A Data Map and Key
Working with data can lead us to presume that we are situated on firm ground and in possession of hard, solid facts. Phrases like “the data show” and concepts like “data driven” are part of a larger social narrative that invests data collection and processing with a kind of Newtonian certainty. The reality of data, however, is far from this idealized picture. Scholars like Drücker (Drücker, 2011) rightly point out that data do not occur in nature but are instead created and captured to suit various needs, interests, and ideologies. People who work with data (generating, capturing, cleaning, analyzing, and outputting it) routinely deal with an array of uncertainties and must make various compromises as they (re)shape data to meet the demands of various techniques for analysis. When first encountering a dataset, it is not uncommon to have multiple questions regarding its initial state. How large is it? How complete is it? How “clean” or “dirty” is it? How reliable were the data collection processes (human, mechanical, or digital) that brought it into being?
There are a variety of ways of answering these initial questions – assessing the shape of the data (the number of columns and rows) as well as whether or not there are missing pieces, scanning entries to see if there are mistakes or redundancies, and reading any data dictionaries or reports accompanying the data to understand how a dataset came to be. Even with these approaches, however, it can still be difficult to understand the extent of the data as well as how distributed “dirty” data are across an entire dataset.
Making an Image for a Map
As part of the Making the Desert Island Discs Data project, we asked whether or not we could create a map of the data that would give us insights into its extent and “completeness”. Doing so would help us answer fundamental questions about this particular dataset before moving on to finer-grained analyses of specific elements contained in it. To make a map of the data, we decided to create a 1:1 image in which each pixel represented a cell in a spreadsheet. We limited ourselves to two specific sheets (data about the guests and data about the songs chosen) and focused on three options – data that were present and appeared reliable, data that were present and appeared to need correction or repair, and data that were missing. We assigned a color to each category (black for present, grey for needing repair, and white for missing). The team divided the spreadsheets by column and used OpenRefine to analyze each to determine into which of our three categories any particular data cell fell. The present, reliable data required no special handling so we chose only to annotate when a cell was missing or needed intervention. These were identified by the sheet on which they occurred, the column in which they were situated, the specific row at which they were located, and whether they were missing or needed to be “fixed”. This provided a set of x, y coordinates as well as the variety of data involved (missing or flawed), which could be situated on the Cartesian plane of an image. The result was a three-color image that mapped where the categories of data were across each sheet of the dataset. With this, we could see where gaps occurred and how extensive they were. We could also see where errors were interspersed throughout the data.
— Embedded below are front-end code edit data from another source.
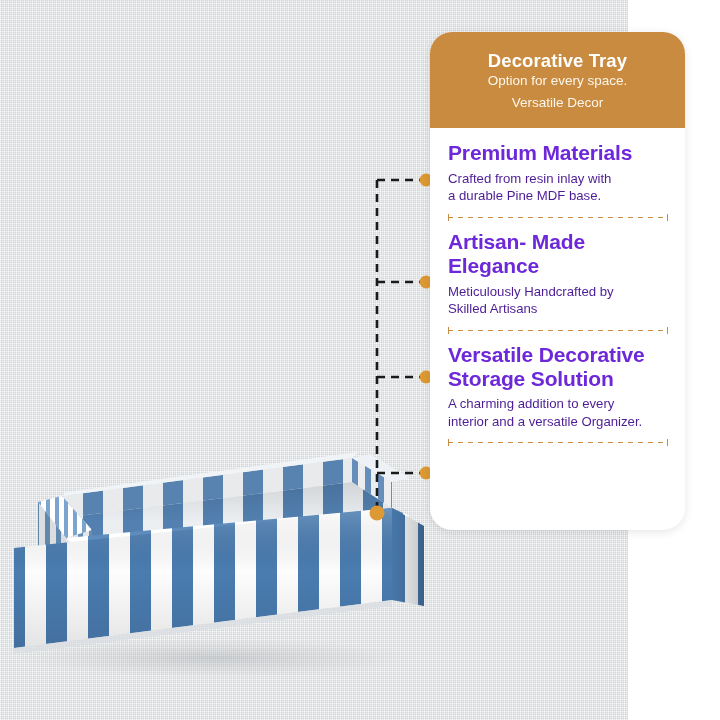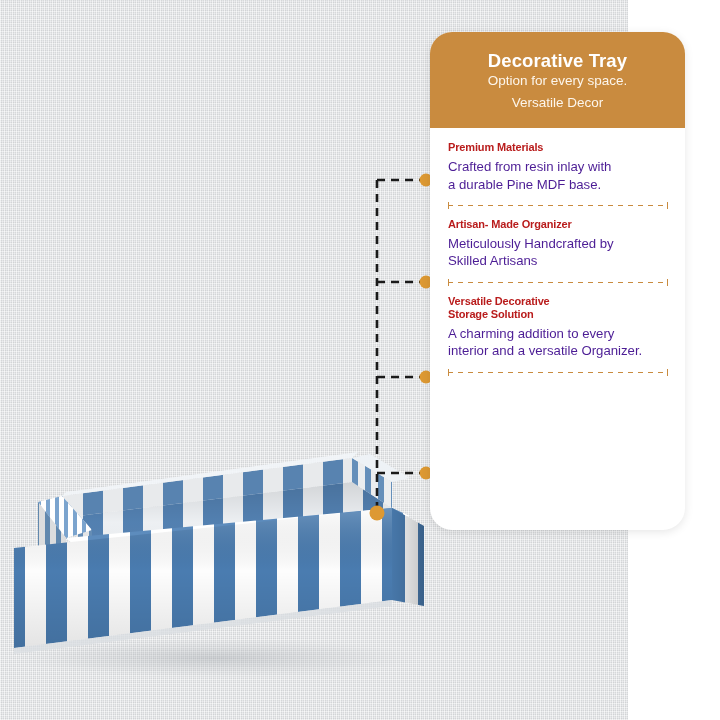--- a/index.html
+++ b/index.html
@@ -74,22 +74,22 @@
   #features {
     flex:1 1 auto;
     padding:13px 16px 10px 18px;
     display:flex;
     flex-direction:column;
   }
 
   .feature { flex:0 0 auto; }
 
   .feature .f-title {
-    color:#b91c1c;
-    font-size:11px;
+    color:#6d28d9;
+    font-size:21px;
     font-weight:bold;
     line-height:1.16;
     letter-spacing:-.15px;
   }
   .feature .f-body {
     color:#4c1d95;
     font-size:13.2px;
     line-height:1.33;
     margin-top:4px;
   }
@@ -247,21 +247,21 @@
         <div class="f-title">Premium Materials</div>
         <div class="f-body">
           <span>Crafted from resin inlay with</span><br>
           <span>a durable Pine MDF base.</span>
         </div>
       </div>
 
       <div class="sep"></div>
 
       <div class="feature">
-        <div class="f-title">Artisan- Made Organizer</div>
+        <div class="f-title">Artisan- Made Elegance</div>
         <div class="f-body">
           <span>Meticulously Handcrafted by</span><br>
           <span>Skilled Artisans</span>
         </div>
       </div>
 
       <div class="sep"></div>
 
       <div class="feature">
         <div class="f-title">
Physicalizing the Extent of the Data
In addition, the image provided insight into the extent of the data. Using pixels to represent columns and rows allowed us to calculate a width and length in millimeters. The 15 columns and 3,218 rows of the guest data, for example, equated to 3.97 mm x 851.43 mm (0.16 in x 33.52 in). The slender dimension of the dataset’s width made it difficult to see any detail without zooming in on the image. To make the physical form of the dataset easier to see and handle, it was necessary to further process it by adjusting its dimensions and preparing it for large-format printing. Scaling the data by 15 yielded an object that was 5.95 cm x 12.77 m (2.34 in x 41.9 ft), which provided a good balance between visibility and portability. The printed, and assembled, pieces of the image allowed us to see what “long” data looks like when taken out of the purely digital realm and put into a form we can experience physically. It also allowed us to ask comparison questions regarding what a larger data set might look like in an equally scaled physical form. As a point of comparison, for example, we looked at the 2015 Tree Census from the NYC Open Data portal, which has 45 columns and 684,000 rows of information. When converted to pixels and then millimeters, the Tree Census measures 11.91 mm x 171.45 m (0.47 in x 562.5 ft), which is triple the width and more than twenty times the length of the guest dataset in our study. Were it to be scaled by the same factor as the guest data, it would measure ~17.9 cm x 2,571.75 m (7.03 in x 8,437.5 ft). Data sets derived from Big Data operations (e.g. social media) would be larger by orders of magnitude – imagine what one hour’s worth of Facebook or Twitter data would measure. Thinking of the extent of data in terms of physical width and length can help illustrate how massive the information being collected across the globe hourly is.
Making a Key for Clarity
Once we had a map of our dataset, we then asked whether or not we might be able to use it as a key for the various projects we were working on with the data. Each team member chose a particular aspect of the data with which to work. This meant that the products of those investigations were not based on the entire dataset but on portions of it. This is a normal part of data analysis – examining the relationships between a limited number of variables – but it often remains hidden because the relationship of the selected dimensions to the entire dataset is obscured. A key derived from the data map allows us to show from which parts of the entire dataset each project draws its information. This, in turn, helps make clear the types of selection and reduction that occur when analyzing data as well as draws attention to what is left out by such processes.
Lessons Learned
While these techniques may not be practical for all datasets, especially those that are massive in scale, they are worth incorporating into smaller projects. Using a reduced three-category mapping schema can help visually assess where problematic data is. That said, non-visual approaches can be equally helpful. For example, working out the proportion of data identified as problematic in relation to the whole can be instructive (though it will not show where those data are). Providing visual or conceptual cues regarding where errors and omissions are as well as a reminder of the selections being made throughout analysis can be an important means of challenging prevailing social narratives regarding the certainty and supposed impartiality of data.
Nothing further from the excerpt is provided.